WK BLOG: Did Hogan, Sting, and Flair help or hurt Impact last Thursday? Making sense of the ratings
By Wade Keller, PWTorch editor
TNA Impact ratings most often follow a pattern of a strong Q1 (Quarter 1, i.e. the first 15 minutes), then a drop off as the hour progresses, then a rebound at the start of hour two, then they turn off more viewers as the show progresses, and depending on the quality of hype for the main event and how many commercial breaks there are in Q8, the rating may peak at the end. All too often - and almost unheard of in TV - Impact turns away more viewers than it attracts as the show progresses, a consistent damning statistic when it comes to the booking philosophy and execution of the show.
Last Thursday's Impact, though, was more alarming than usual.
The show opened with a 1.26 in Q1 and held strong with a 1.27 in Q2. The strong Q2 is due to the Knockouts match in that quarter and there only being one commercial break in Q2 instead of there often being two.
Then the ratings sank to a 1.19 and 1.15 to end the hour, a pretty steep decrease.
But at the start of hour two, for the Sting-Hulk Hogan-Ric Flair segment, the rating popped to a 1.44, one of the best quarters in a long time. Remember, this is the first week Flair was advertised for the show, since last week was a surprise to move viewers.
Then the ratings crashed the rest of the show to a 1.15, below the overall average rating of 1.2 for the full two hours. The Kurt Angle vs. Crimson main event wasn't enough to improve over the previous half hour audience level.
So does this reflect well on the drawing power of Hogan, Flair, and Sting? For sure. That's a good rating for a quarter hour. However, for the rating to drop so sharply thereafter may reflect poorly on the content of the Hogan-Flair-Sting segment. Were viewers turned off by the content enough that 10 percent tuned out immediately afterward?
Or is this mainly an issue with the awkward A.J. Styles-Christopher Daniels segment with the uncomfortable forced crying by Daniels in his self-pity segment (which I assume is leading toward a heel turn for him, so that's fine, but in the mean time it's a big cringe-inducing)? Did people see Styles and Daniels walk out and just decide to flip channels, and then never returned since the Hogan-Sting-Flair segment did nothing to advertise the main event?
The lesson I'd take from this if I were in TNA would be to make sure the typical peak rating at the start of hour two always includes a substantial plug for the main event. Ideally, the wrestlers in the main event should be positioned at the start of hour two talking about their match, even if it's not a full 15 minute segment.
The other lesson is I wouldn't have two long talking segments one after another like that, especially when the second very long segment features someone like Daniels, who just hasn't had any type of character development. He's just the bald guy with eye liner who pesters Styles about something or other who wasn't good enough to keep his job in TNA and now seems whiny and self-loathing. That's not a huge hook to keep viewers tuned in for ten minutes. There was nothing between the long Hogan-Sting-Flair segment the long Styles-Daniels segment to tell viewers be sure to stay tuned for the main event with a compelling reason they needed to stick it out through Daniels trying to cry.

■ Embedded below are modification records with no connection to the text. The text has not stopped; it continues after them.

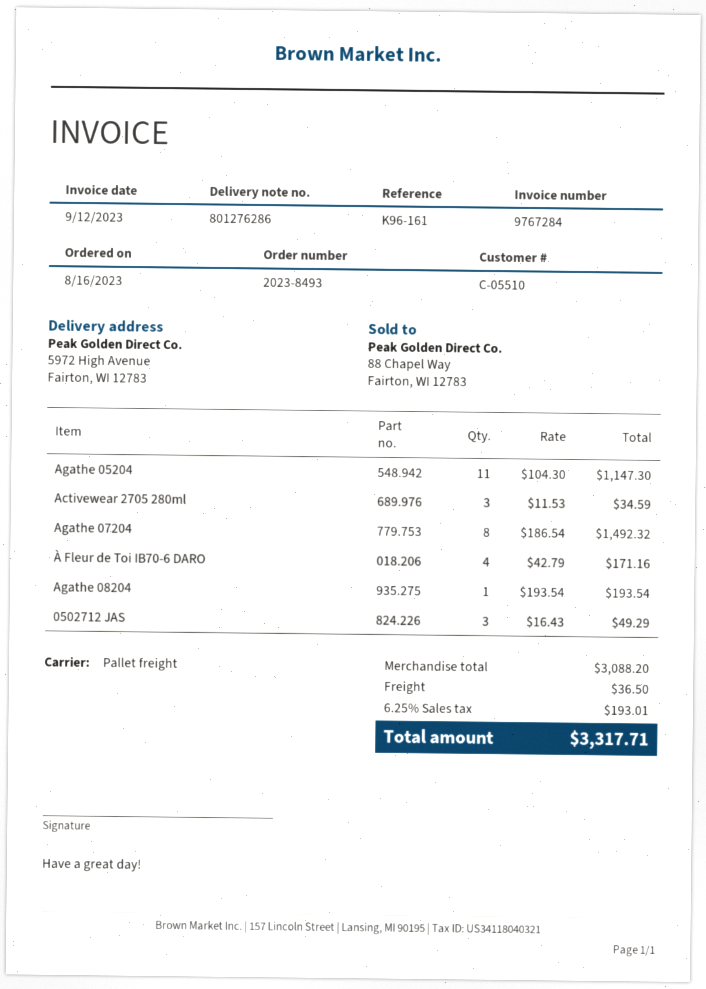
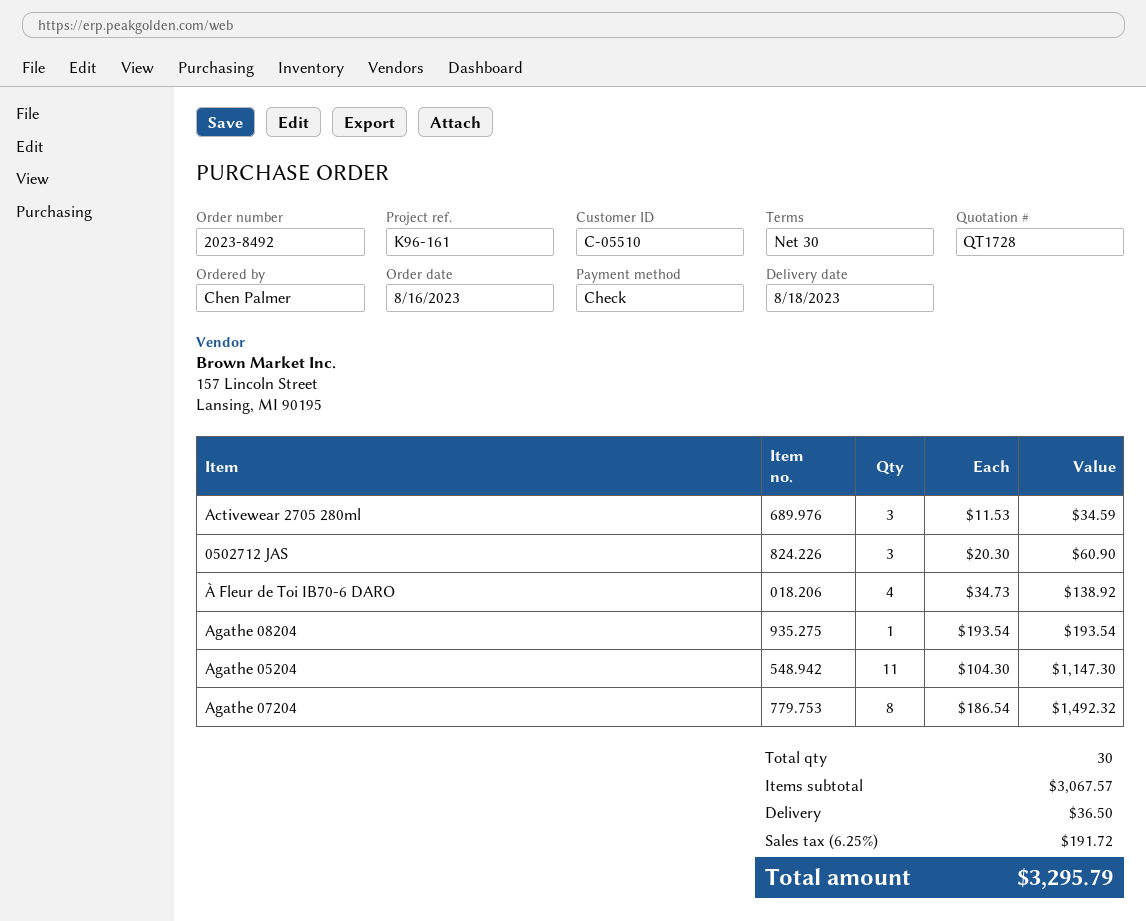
order number: 2023-8493 -> 2023-8492
À Fleur de Toi IB70-6 DARO: 4 x 42.79 = 171.16 -> 4 x 34.73 = 138.92
0502712 JAS: 3 x 16.43 = 49.29 -> 3 x 20.30 = 60.90
subtotal: 3088.20 -> 3067.57
tax: 6.25% = 193.01 -> 6.25% = 191.72
total: 3317.71 -> 3295.79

Also, in the big picture, as long as TNA puts the majority of the TV juice behind pushing wrestlers who don't actually wrestle regularly on TV (Hogan, Flair, and to a certain extent Sting), they're going to have trouble convincing viewers to make the main event must-see TV. That TV time that popped a nice quarter hour did nothing for anything else on that show. If the wrestlers being pushed can't still "go" in the ring, it's time to evaluate whether the focus should be shifted elsewhere for those key segments, such as the start of hour two.